AdaFuse icon indicating copy to clipboard operation
AdaFuse copied to clipboard

AdaFuse: Adaptive Temporal Fusion Network for Efficient Action Recognition (ICLR 2021)

AdaFuse

Dependencies

Red Hat 7.6, Tesla-V100x4

(Here shows how to install the environment using conda)

conda create --name newenv python=3.7.6
conda activate newenv
conda install pytorch=1.2.0 torchvision
pip install thop==0.0.31-2001170342

Preparations

Here taking SomethingV1 dataset for an example:

  1. Download all the tar-filed video frames from https://20bn.com/datasets/something-something/v1 and untar them by cat 20bn-something-something-v1-?? | tar zx
  2. In common.py, modify ROOT_DIR, DATA_PATH and EXPS_PATH to setup the dataset path and logs path (where to save checkpoints and logs)

Evaluation on SomethingV1

Here we are trying to reproduce the results for AdaFuse-TSN50, AdaFuse-TSM50 and AdaFuse-TSM50Last as shown in Table 3 in the main paper for SomethingV1 dataset.
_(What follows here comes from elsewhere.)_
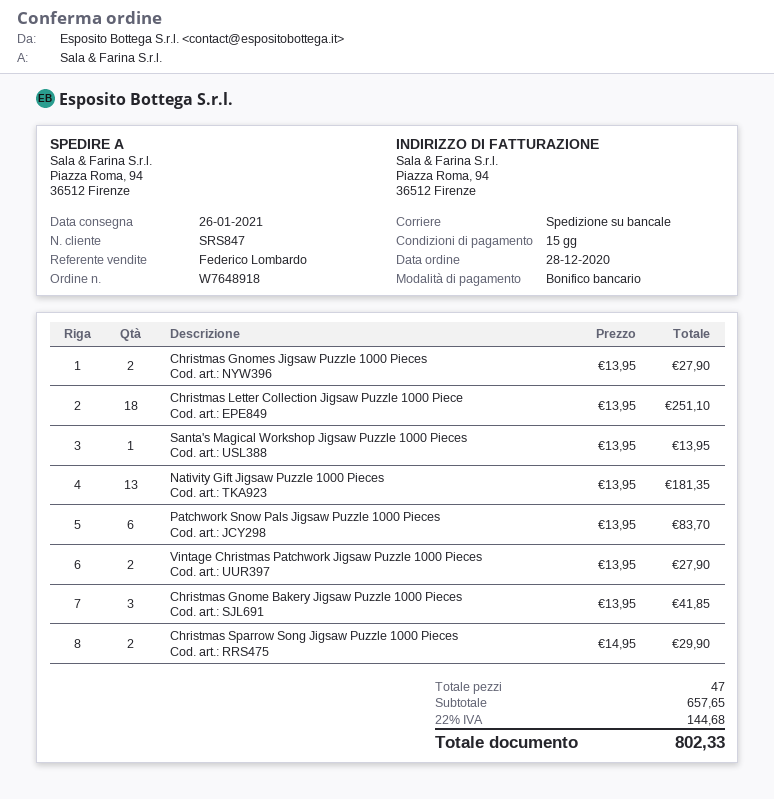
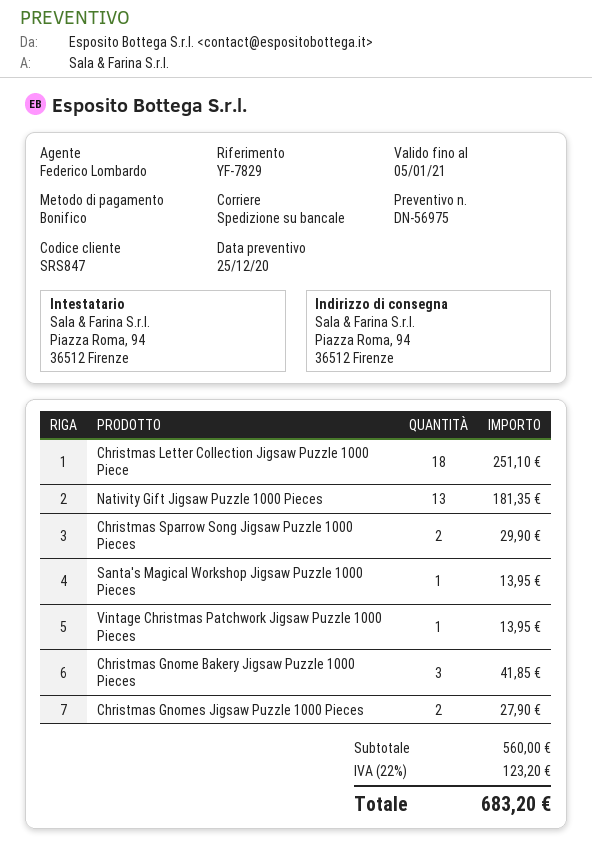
Patchwork Snow Pals Jigsaw Puzzle 1000 Pieces: 6 for 83.70 -> none
Vintage Christmas Patchwork Jigsaw Puzzle 1000 Pieces: 2 for 27.90 -> 1 for 13.95
subtotal: 657.65 -> 560.00
tax: 22% = 144.68 -> 22% = 123.20
total: 802.33 -> 683.20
  1. Download the pretrained models from https://drive.google.com/drive/folders/1riSu-E0EzvpLHha5tcbC9OoAAX5i3cBL?usp=sharing and put the folder under your experiment directory EXPS_PATH
  2. Run sh zz_eval.sh and you will see the expected/real results (4 GPUS are needed to guarantee the exact results)

Training on SomethingV1

To train AdaFuse-TSM50Last on SomethingV1 dataset, simply run: sh zz_train.sh. It takes less than 14 hours on 4 TeslaV100 GPUs and should get similar accuracy (~ 46.8%) as shown in Table 3 in the main paper.